-------- AVAILABLE DATA

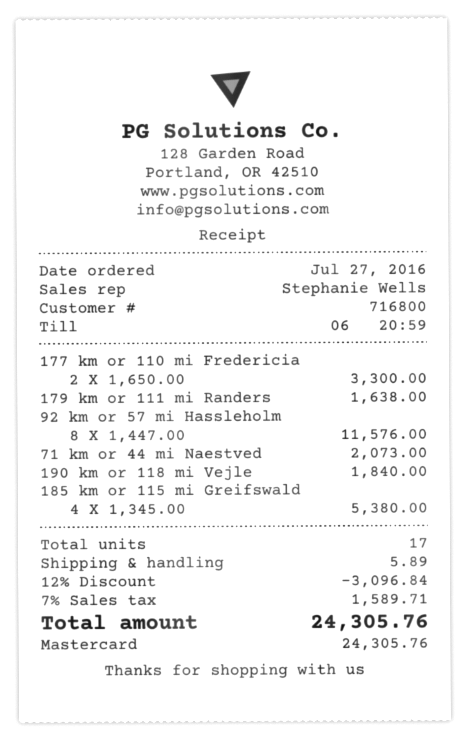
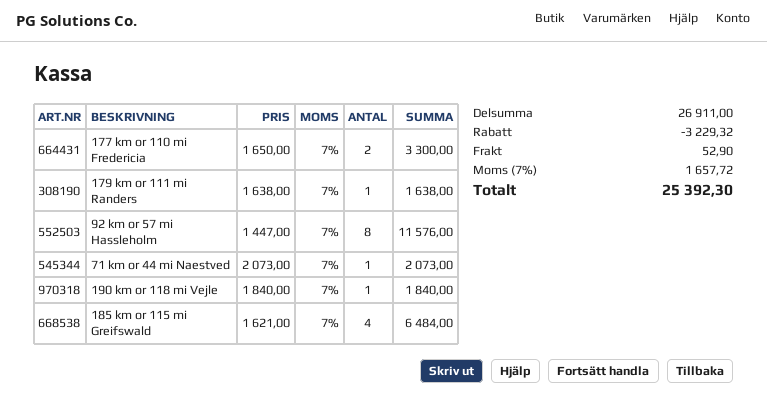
185 km or 115 mi Greifswald: 4 x 1345.00 = 5380.00 -> 4 x 1621.00 = 6484.00
discount: 3096.84 -> 3229.32
shipping: 5.89 -> 52.90
tax: 7% = 1589.71 -> 7% = 1657.72
total: 24305.76 -> 25392.30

----------------

WHAT YOU NEED TO DO
Restate exactly, and only, every line from the one that contains "discount: 3096.84 -> 3229.32" through the last line of the records.

ANSWER BOX
discount: 3096.84 -> 3229.32
shipping: 5.89 -> 52.90
tax: 7% = 1589.71 -> 7% = 1657.72
total: 24305.76 -> 25392.30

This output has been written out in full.